I am relatively new to hadoop ecosystem. My goal is to read hive tables using Apache Spark and process it. Hive is running in EC2 instance. Whereas Spark is running in my local machine.
To do a prototype, I've installed Apache Hadoop by following steps present over here . I've added required environment variables as well.
I've started dfs using $HADOOP_HOME/sbin/start-dfs.sh
I've installed Apache Hive by following steps present over here. I've started hiverserver2 and hive metadatastore. I've configured apache derby db (Server mode) in hive. I've created a sample table 'web_log' and added few rows in it using beeline.

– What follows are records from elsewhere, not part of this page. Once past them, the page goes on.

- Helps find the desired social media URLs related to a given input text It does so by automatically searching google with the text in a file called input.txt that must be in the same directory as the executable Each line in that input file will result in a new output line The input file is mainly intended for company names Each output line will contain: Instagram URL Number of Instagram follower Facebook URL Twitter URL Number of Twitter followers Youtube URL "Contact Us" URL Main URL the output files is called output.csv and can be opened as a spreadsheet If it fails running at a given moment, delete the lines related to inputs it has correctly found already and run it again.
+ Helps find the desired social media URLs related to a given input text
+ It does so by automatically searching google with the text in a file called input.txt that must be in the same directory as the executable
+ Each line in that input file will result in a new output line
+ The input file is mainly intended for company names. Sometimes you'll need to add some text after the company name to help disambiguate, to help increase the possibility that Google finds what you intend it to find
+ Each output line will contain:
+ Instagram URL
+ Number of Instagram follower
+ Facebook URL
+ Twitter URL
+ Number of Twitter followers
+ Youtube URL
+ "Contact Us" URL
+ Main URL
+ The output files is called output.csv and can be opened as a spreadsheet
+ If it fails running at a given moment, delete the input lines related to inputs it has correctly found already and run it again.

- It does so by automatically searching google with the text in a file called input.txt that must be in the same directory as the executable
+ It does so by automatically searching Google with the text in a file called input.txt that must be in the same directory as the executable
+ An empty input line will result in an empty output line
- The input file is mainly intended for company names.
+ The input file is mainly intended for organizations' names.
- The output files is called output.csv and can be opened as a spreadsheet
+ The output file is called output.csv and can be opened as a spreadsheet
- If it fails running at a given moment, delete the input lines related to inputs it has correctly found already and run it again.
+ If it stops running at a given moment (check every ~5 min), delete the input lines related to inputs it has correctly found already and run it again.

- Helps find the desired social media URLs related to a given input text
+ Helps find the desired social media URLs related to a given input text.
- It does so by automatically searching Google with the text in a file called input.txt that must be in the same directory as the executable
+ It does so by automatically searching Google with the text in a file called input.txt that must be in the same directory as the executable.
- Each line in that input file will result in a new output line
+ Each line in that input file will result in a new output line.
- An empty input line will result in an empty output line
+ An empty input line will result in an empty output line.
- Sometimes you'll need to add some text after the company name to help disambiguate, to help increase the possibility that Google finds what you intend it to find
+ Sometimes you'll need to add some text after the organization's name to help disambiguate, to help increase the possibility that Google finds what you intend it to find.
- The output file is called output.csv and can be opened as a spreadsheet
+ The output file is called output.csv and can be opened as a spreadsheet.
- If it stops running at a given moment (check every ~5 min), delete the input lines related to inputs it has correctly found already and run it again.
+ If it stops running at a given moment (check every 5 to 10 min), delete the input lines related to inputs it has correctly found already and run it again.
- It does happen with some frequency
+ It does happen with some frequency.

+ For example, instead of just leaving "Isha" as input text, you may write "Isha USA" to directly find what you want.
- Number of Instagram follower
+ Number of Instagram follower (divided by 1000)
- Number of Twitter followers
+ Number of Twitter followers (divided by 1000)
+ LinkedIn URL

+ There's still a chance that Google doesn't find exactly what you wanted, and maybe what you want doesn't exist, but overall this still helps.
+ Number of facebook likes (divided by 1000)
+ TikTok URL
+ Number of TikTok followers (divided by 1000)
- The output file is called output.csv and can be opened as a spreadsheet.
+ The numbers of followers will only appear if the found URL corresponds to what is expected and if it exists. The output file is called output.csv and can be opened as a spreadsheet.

I've added below in hadoop core-site.xml
<property>
<name>fs.defaultFS</name>
<value>hdfs://localhost:9000</value>
</property>
And added below in hdfs-site.xml
<property>
<name>dfs.client.use.datanode.hostname</name>
<value>true</value>
</property>
I've added core-site.xml, hdfs-site.xml and hive-site.xml in $SPARK_HOME/conf in my local spark instance
core-site.xml and hdfs-site.xml are empty. i.e.
<?xml version="1.0" encoding="UTF-8"?>
<?xml-stylesheet type="text/xsl" href="configuration.xsl"?>
<configuration>
</configuration>
hive-site.xml has below content
<configuration>
<property>
<name>hive.metastore.uris</name>
<value>thrift://ec2-instance-external-dbs-name:9083</value>
<description>URI for client to contact metastore server</description>
</property>
</configuration>
I've started spark-shell and executed the following command
scala> sqlContext
res0: org.apache.spark.sql.SQLContext = org.apache.spark.sql.hive.HiveContext@57d0c779
It seems spark has created HiveContext. I've executed sql using below command
scala> val df = sqlContext.sql("select * from web_log")
df: org.apache.spark.sql.DataFrame = [viewtime: int, userid: bigint, url: string, referrer: string, ip: string]
The columns and its types matches the sample table 'web_log' that I've created.
Now when I execute scala> df.show
, it took some time and throws below error
16/11/21 18:46:17 WARN BlockReaderFactory: I/O error constructing remote block reader.
org.apache.hadoop.net.ConnectTimeoutException: 60000 millis timeout while waiting for channel to be ready for connect. ch : java.nio.channels.SocketChannel[connection-pending remote=/ec2-instance-private-ip:50010]
at org.apache.hadoop.net.NetUtils.connect(NetUtils.java:533)
at org.apache.hadoop.hdfs.DFSClient.newConnectedPeer(DFSClient.java:3101)
at org.apache.hadoop.hdfs.BlockReaderFactory.nextTcpPeer(BlockReaderFactory.java:755)
It seems DFSClient is using EC2 instances internal ip. And AFAIK, I didn't start any application on port 50010.
Do I need to install and start any other application?
How can make sure that DFSClient uses EC2 instance external IP or external DNS name?
Is it possible to access hive from external spark instance?